The gut swelling and hardness may be from gas bloating as well as edema of inflammation. The omentum and ligaments that support the gut and become swollen, thickened and engorged with inflammation in a gut hypersensitivity situation causing the hard swollen belly. We can’t tell if the liver is involved, or not, without diagnostic imaging and repeat blood and poo tests ( looking for undigested fat). But it may also be in the mix. Poo tests for occult bleeding, or preferably not, will turn investigation to or away from bowel cancer. Abdominal swelling can indicate a tumour somewhere. Probably a good thing to get ruled out.

My lay-person opinion, is that you should include large bowel problems on your diagnostic rule out list to discuss with your medical team. :slight_smile: Hope this helps you. It’s just my opinion.

Thinking and working through the discussion post has sure helped me in questioning my own knowledge.


(Todd Chester) #122

A little odd. It is the end of the day after breaking he fast and my ketone level on the pee sticks is still “large”. My tummy is still hard, but a bit softer and smaller. It does not stick out as far as before the fast.

I was wired that I only got a slight bit hungry one day, but a tummy rub got rid of it.

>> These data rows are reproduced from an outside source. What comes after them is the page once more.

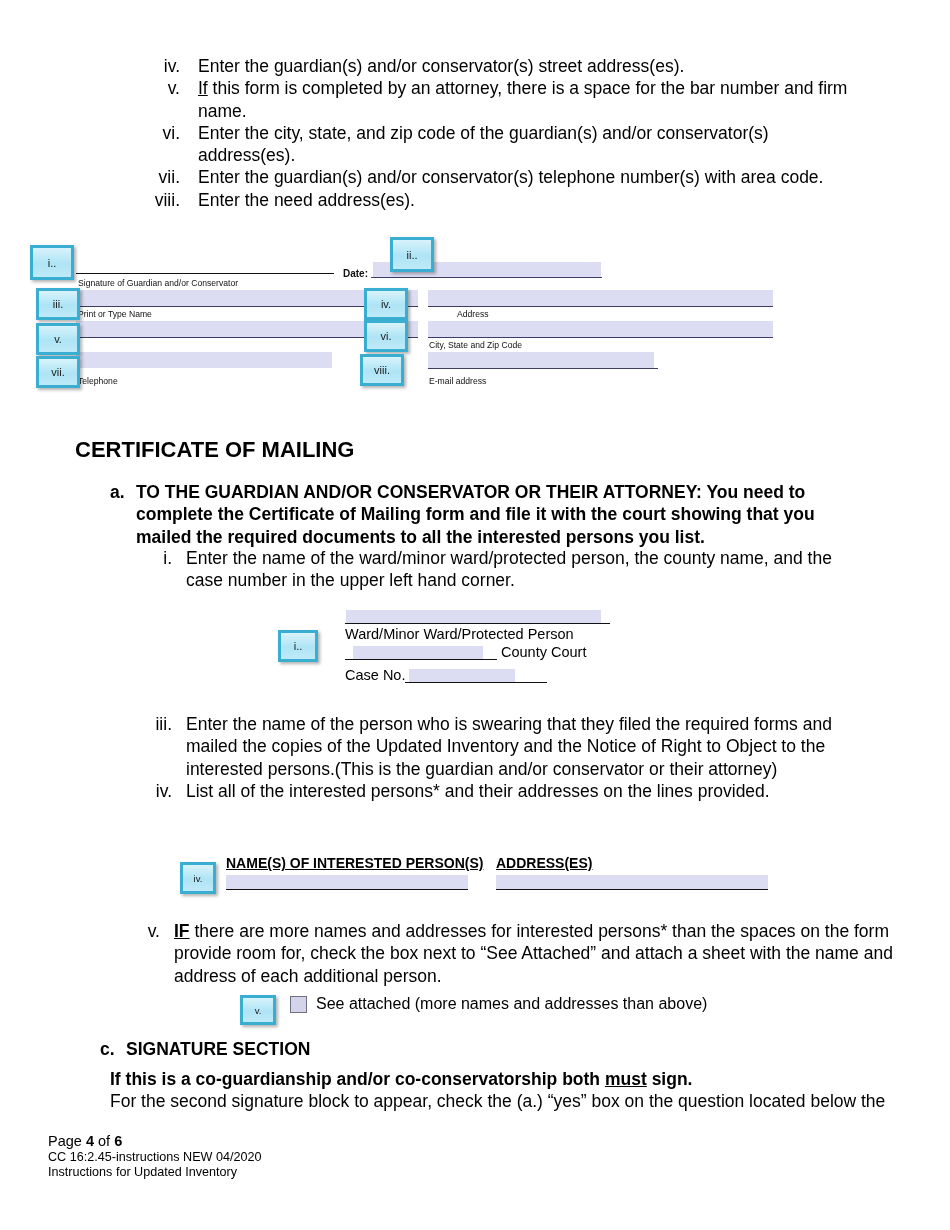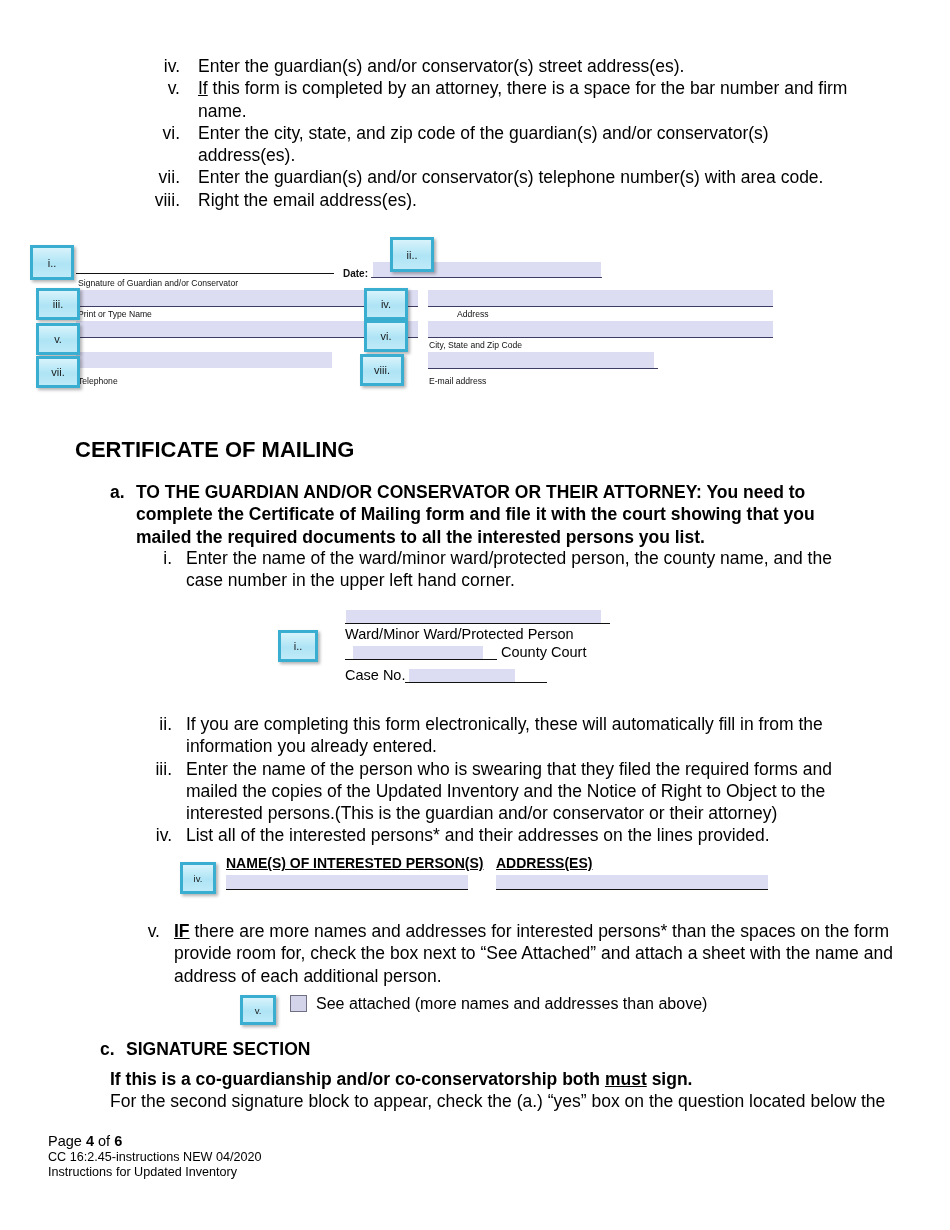"Right the email address(es)." span.roman-txt { text: Right the email -> Enter the need }
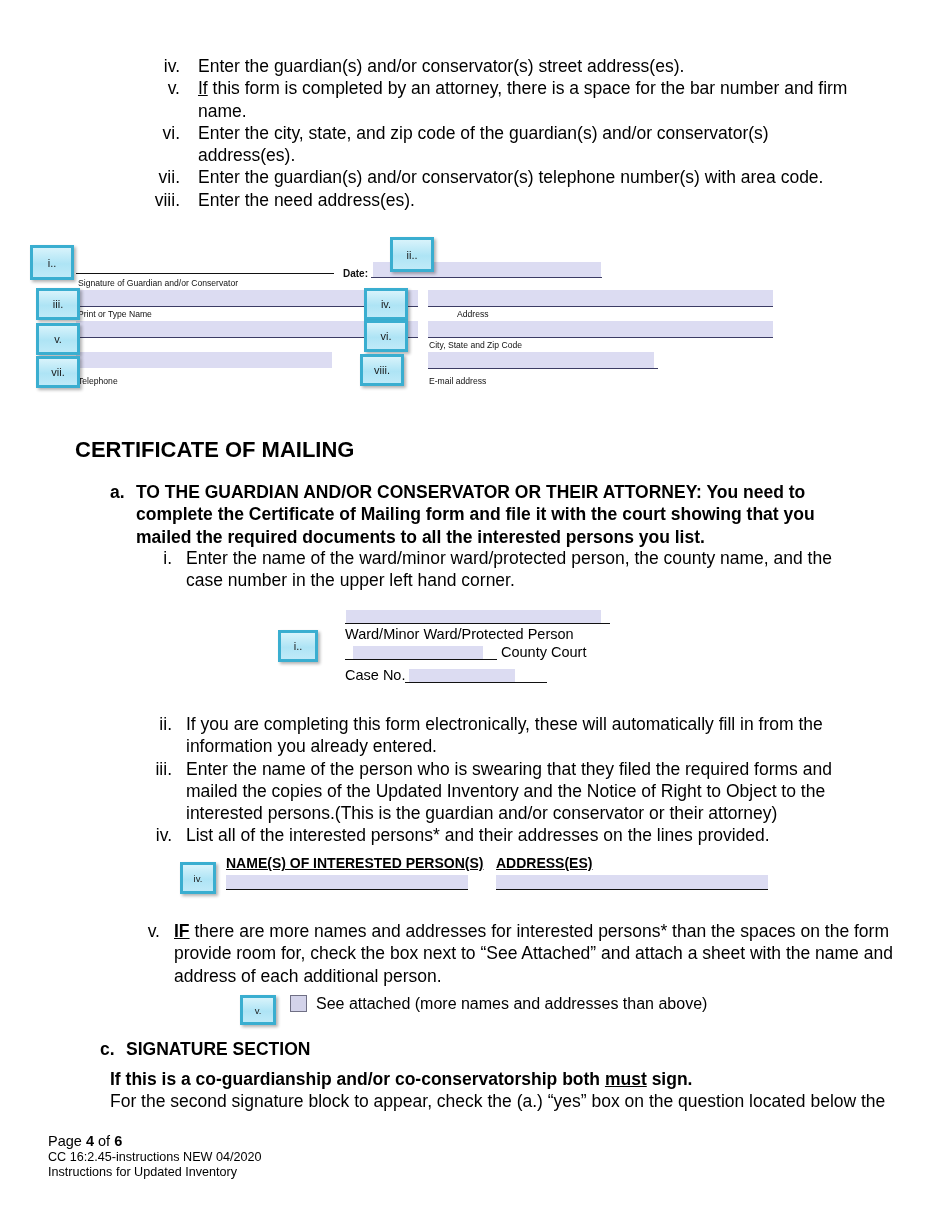"ii." li.roman-row { html: <li> <span>ii.</span> <span>If you are completing this form electronically, these will automatically fill in from the information you already entered.</span> </li> -> none }
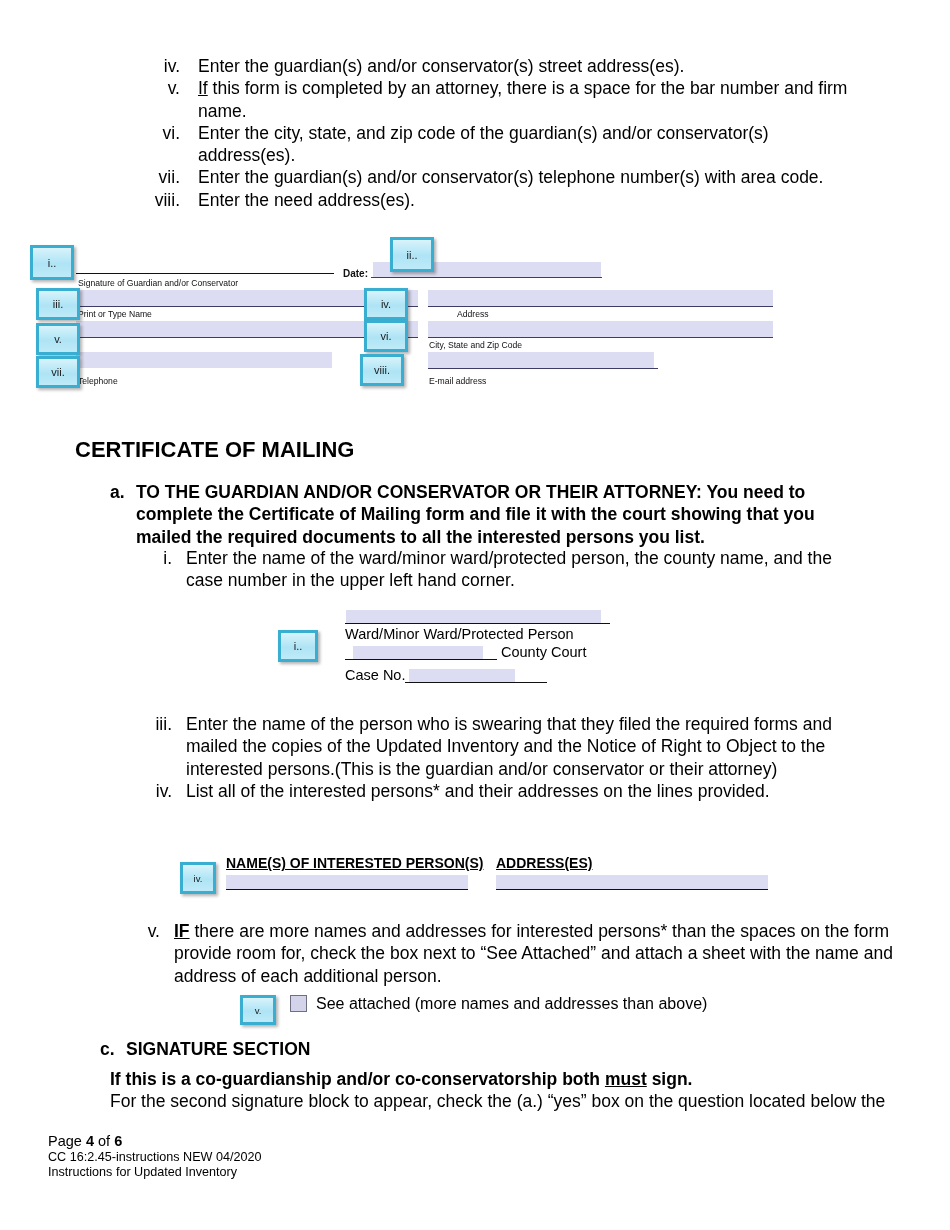"See attached (more names and" #attach-row { align-items: flex-start -> flex-end }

I do have the herbs for irritable bowel:
https://eagleherbs.com/product/modified-shen-ling-bai-zhu-san/
They are great for all kinds of tummy issues. And if does normalize out the constipation / running down the hall issues. When I first started fasting, running down the hall afterwards was typical. But not for a year or so now.

And you will notice that “Gut Buster” also goes after issues with the tummy. The OMD makes a lot of sense when he stated “the body needs to be reassured that it won’t be needed”. I do have an enormous amount of stress in my life.